Publié le : 27 mars 2009

L’ABC de la bioéthique du quotidien La Croix rappelle l’existence de grands textes européens qui ont fait référence à des valeurs communes pour les questions de bioéthique. Le premier en date est le code de Nuremberg de 1947, ancêtre des législations sur l’expérimentation biomédicale. Il a institué notamment le droit du malade à être informé et à accepter une intervention, ainsi que l’obligation pour le personnel médical de ne la pratiquer que pour le bien.

Autre texte fondateur, la Convention d’Oviedo sur les droits de l’homme et la biomédecine a été adoptée le 4 avril 1997. Elle affirme la primauté de l’être humain sur "le seul intérêt de la société ou de la science". Ainsi, les interventions sur le génome humain et la recherche scientifique notamment, ont fait l’objet de dispositions précises telle que le rappel que "la constitution d’embryons humains aux fins de recherche est interdite" (art. 18).
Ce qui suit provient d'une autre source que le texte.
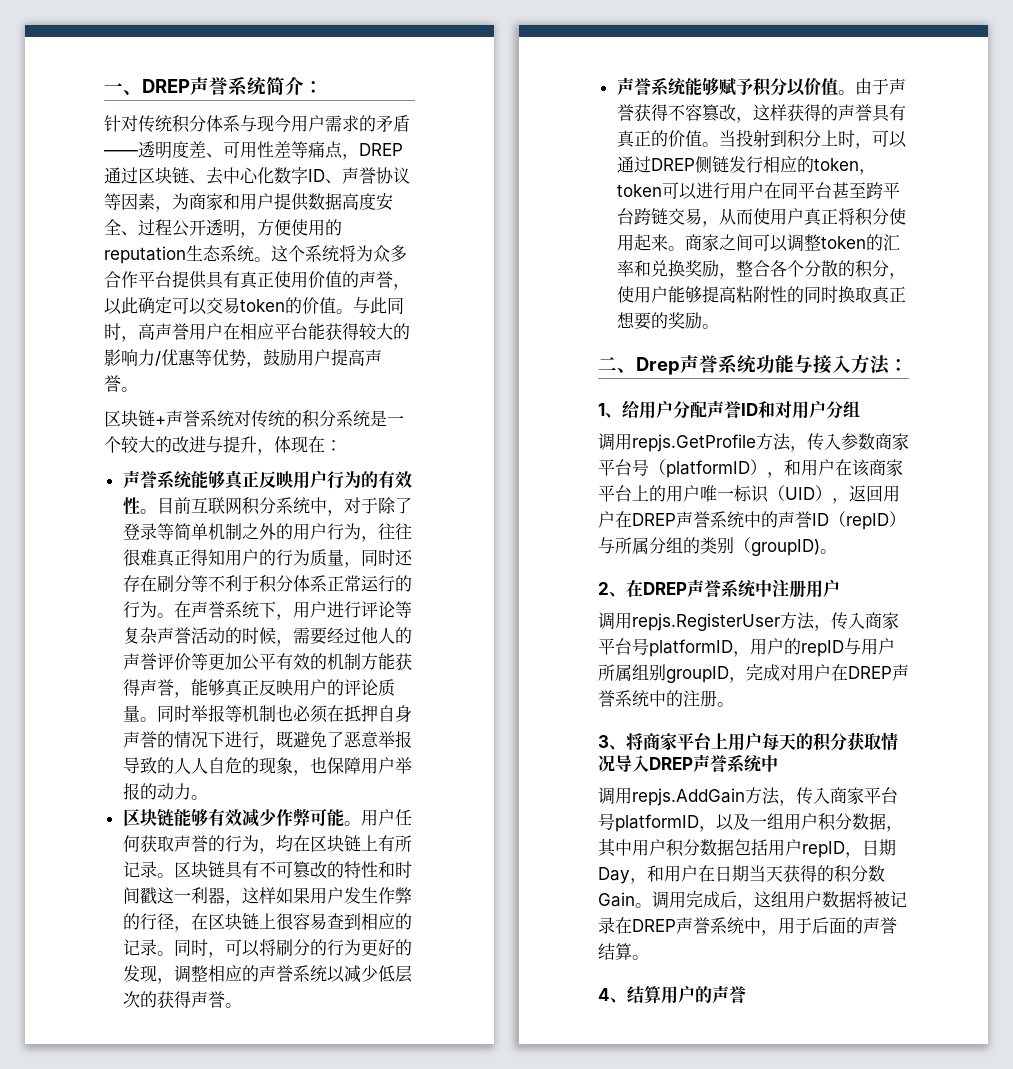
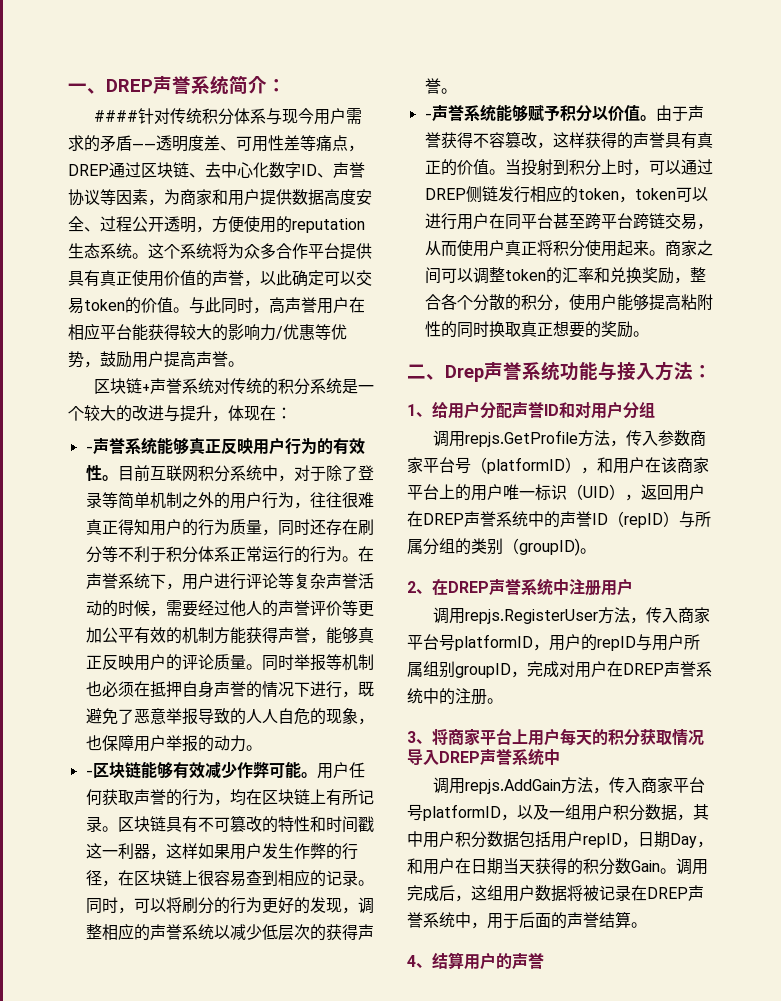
(323, 87) none -> [93,110,138,122] ####
(342, 445) none -> [85,446,93,452] -
(208, 797) none -> [85,770,93,776] -
(242, 1005) none -> [424,113,432,119] -

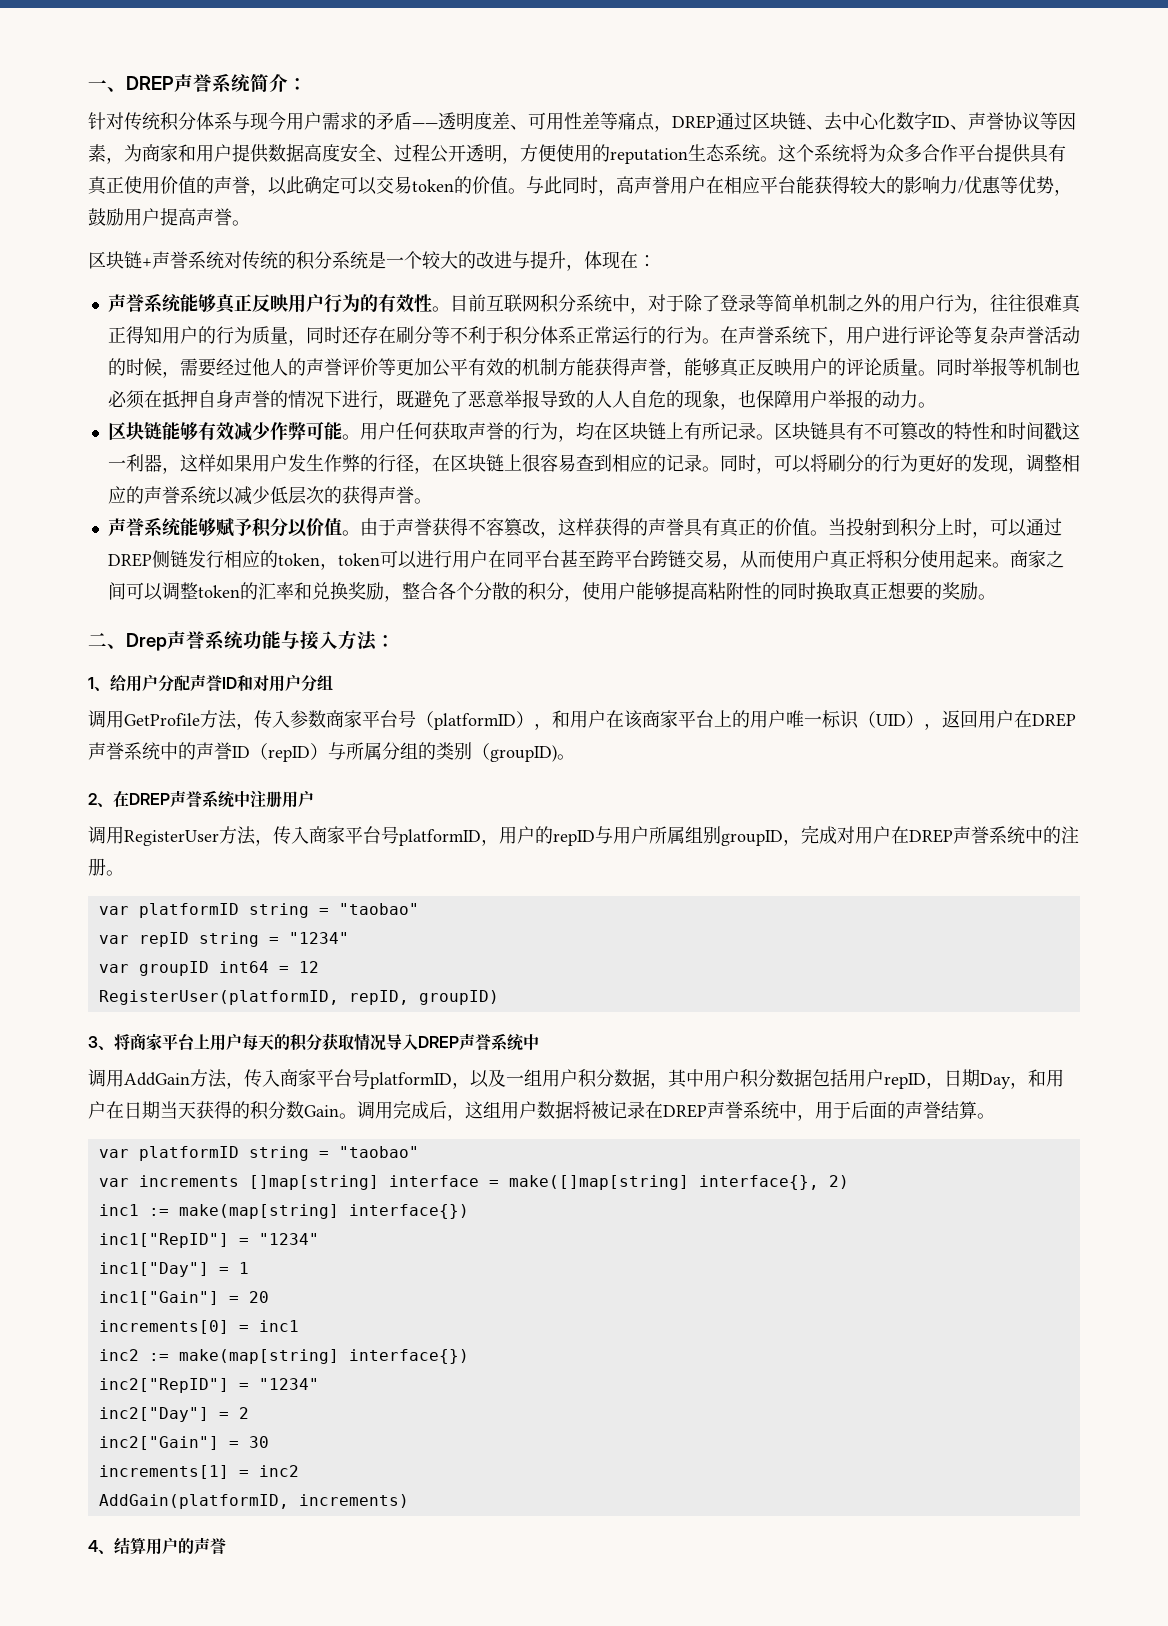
[93,110,138,122] #### -> (307, 84) none
[85,446,93,452] - -> (656, 261) none
[85,770,93,776] - -> (936, 405) none
[424,113,432,119] - -> (432, 501) none
[464,430,578,447] repjs.GetProfile -> [124,713,200,726] GetProfile
[464,609,598,624] repjs.RegisterUser -> [124,830,219,846] RegisterUser
(503, 701) none -> [98,903,419,918] [98,932,349,947] [98,961,319,976] [98,990,499,1005] // var platformID string = "taobao" // var repID string = "1234" // var groupID int64 = 12 // RegisterUser(platformID, repID, groupID)
[464,779,561,794] repjs.AddGain -> [124,1072,190,1086] AddGain
(647, 925) none -> [98,1146,419,1161] [98,1175,849,1190] [98,1204,469,1219] [98,1233,319,1248] [98,1262,249,1277] [98,1291,269,1305] [98,1320,299,1334] [98,1349,469,1364] [98,1378,319,1393] [98,1407,249,1422] [98,1436,269,1450] [98,1465,299,1479] [98,1494,409,1509] // var platformID string = "taobao" // var increments []map[string] interface = make([]map[string] interface{}, 2) // inc1 := make(map[string] interface{}) // inc1["RepID"] = "1234" // inc1["Day"] = 1 // inc1["Gain"] = 20 // increments[0] = inc1 // inc2 := make(map[string] interface{}) // inc2["RepID"] = "1234" // inc2["Day"] = 2 // inc2["Gain"] = 30 // increments[1] = inc2 // AddGain(platformID, increments)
Par ailleurs, la Charte des droits fondamentaux adoptée le 18 décembre 2000 par l’Union européenne "a réaffirmé les principes fondateurs d’une politique européenne de bioéthique "plaçant la personne au coeur de son action", jugeant nécessaire de renforcer la protection des droits fondamentaux".

Enfin, un texte à vocation mondiale, la Déclaration Universelle sur le génome humain et les droits de l’homme, adoptée par l’UNESCO le 11 novembre 1997 puis par l’Assemblée générale des Nations Unies en 1998, s’est inspiré à la fois du Conseil de l’Europe, des législations nationales et de l’avis de l’Académie Pontificale pour la Vie pour son élaboration au sein du Comité international de bioéthique de l’UNESCO. Il affirme que "le génome humain sous-tend l’unité fondamentale de tous les membres de la famille humaine, ainsi que la reconnaissance de de leur dignité intrinsèque et de leur diversité".